• çamlıcadaki eniştemiz isimli unutulmaz kitabın yazarıdır.
  • kendisi bir hisarlı, bir boğaziçili, bir güzel insandır, tabi boğazın güzelliklerini (kaybolan) anlattığı uzun yazılar ve kitaplar değil. originally bir varlık yayınları ve varlık dergisi yazarıdır.
  • kitabın özgün adı "çamlıcadaki deli eniştemiz" imiş ama sonra uyarılar üzerine bu güzel kitap ismi heba edilmiş ve yavan bir isim "çamlıcadaki eniştemiz" olmuş.
  • bakınız şinasi bey, beyoğlu'nu nasıl anlatmış "çamlıca'daki eniştemiz" nam kitabında:

    "... o zamanlar beyoğlu geceleri tünel'den halep çarşısına kadar canlı ve eğlenceliydi. elektrik yok, havagazı vardı. barlar, sinemalar yok, lokantalar ve çalgılı gazinolar vardı. otomobiller yok, ucuz faytonlar, kupalar vardı. elhamra sinemasının yerinde, üst katta -merdiven başında şekilleri değiştirici ve güldürücü aynalariyle- palais de cristal kafe şantanı ve karşısında, şimdi, kırmızı saint-antoine kilisesinin olduğu yerde, kondordia tiyatrosu vardı. halep çarşısından itibaren taksim'e kadar nisbeten daha tenha ve karanlık bir mıntıka başlar ve ortasında büyük ağacı, bunun yanındaki hamidiye çeşmesiyle, küçücük taksim meydanı geçildikten sonra, seyrek ve hafif ışıkların yarı gösterdiği babayâni ve karanlıkça bir yol şişli'ye kadar uzardı.

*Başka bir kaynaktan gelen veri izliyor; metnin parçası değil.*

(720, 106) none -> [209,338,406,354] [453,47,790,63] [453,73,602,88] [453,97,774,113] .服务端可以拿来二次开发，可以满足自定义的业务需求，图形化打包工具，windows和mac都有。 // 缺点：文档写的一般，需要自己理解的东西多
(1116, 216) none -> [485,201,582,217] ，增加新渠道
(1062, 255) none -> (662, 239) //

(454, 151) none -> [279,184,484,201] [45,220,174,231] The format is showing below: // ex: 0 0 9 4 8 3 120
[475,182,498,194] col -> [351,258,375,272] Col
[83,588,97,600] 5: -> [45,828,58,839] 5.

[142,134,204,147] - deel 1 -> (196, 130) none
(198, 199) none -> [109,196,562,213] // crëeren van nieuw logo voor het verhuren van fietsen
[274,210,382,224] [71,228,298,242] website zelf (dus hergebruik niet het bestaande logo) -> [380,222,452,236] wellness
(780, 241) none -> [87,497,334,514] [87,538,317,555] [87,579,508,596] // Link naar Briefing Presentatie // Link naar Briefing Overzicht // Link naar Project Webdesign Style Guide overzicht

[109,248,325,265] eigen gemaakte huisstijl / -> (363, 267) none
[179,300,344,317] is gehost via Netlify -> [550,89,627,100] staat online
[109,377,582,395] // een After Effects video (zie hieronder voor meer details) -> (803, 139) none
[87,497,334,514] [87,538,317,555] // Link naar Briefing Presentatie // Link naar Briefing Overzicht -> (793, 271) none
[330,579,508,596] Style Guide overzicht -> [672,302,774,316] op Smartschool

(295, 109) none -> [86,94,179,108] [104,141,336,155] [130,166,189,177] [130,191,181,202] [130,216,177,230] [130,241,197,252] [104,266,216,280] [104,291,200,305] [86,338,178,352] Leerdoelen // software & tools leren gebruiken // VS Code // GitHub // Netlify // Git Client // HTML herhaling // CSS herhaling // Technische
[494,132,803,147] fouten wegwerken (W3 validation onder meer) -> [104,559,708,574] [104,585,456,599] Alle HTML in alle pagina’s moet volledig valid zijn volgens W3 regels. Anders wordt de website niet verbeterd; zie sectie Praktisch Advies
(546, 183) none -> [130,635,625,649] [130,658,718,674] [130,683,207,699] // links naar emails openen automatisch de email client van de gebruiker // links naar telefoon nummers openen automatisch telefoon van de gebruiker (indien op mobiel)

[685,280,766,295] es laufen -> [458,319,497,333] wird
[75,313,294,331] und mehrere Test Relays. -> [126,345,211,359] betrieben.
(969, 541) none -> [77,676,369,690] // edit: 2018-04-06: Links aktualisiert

    ... insanlar gibi şehirler de nasıl değişiyor! hâtıralarımız hakikatleri görüp de tanıyamıyor, hâtıralarımın sarayları şimdi gördüğüm mahallelere sığamıyor, kubbeleri hâlâ eski velvelelerle dolup taşıyor, ve etrafımdaki şehir bana artık yabancılaşmış gibi görünüyor."

    zaman sadece gamları değiştirmiyor şüphesiz..
  • şinasi beyin "aşk imiş her ne var âlemde" nam bir antolojisi de bulunur.. şöyle bir hikayesi vardır bu antolojinin: şinasi beyin, ilk gençliğinden itibaren sevdiği tüm mısra ve beyitleri özel defterinde kaydetmek gibi bir huyu var imiş ve gün gelmiş bu antoloji doğmuş (kısa bir hikaye oldu farkındayım)..

    103 sayfadan mürekkep bu eser: önsöz, aşk imiş her ne var âlemde, hüsn ü an, hava vü heves, ayş ü nuş, aşk ü garâm, yâr ve cânan, âh minel-aşk, kelâl ü melâl, kâm ü vuslat, fırak ve hicran, yâd ve tahattür ve şairlerin ölüm tarihleri gibi bölümlere ayrılmıştır.. bu zarif antolojinin, en çok da lâle devri'nin eşsiz bülbülü "ayş ü nuş" bölümü fevkaladedir..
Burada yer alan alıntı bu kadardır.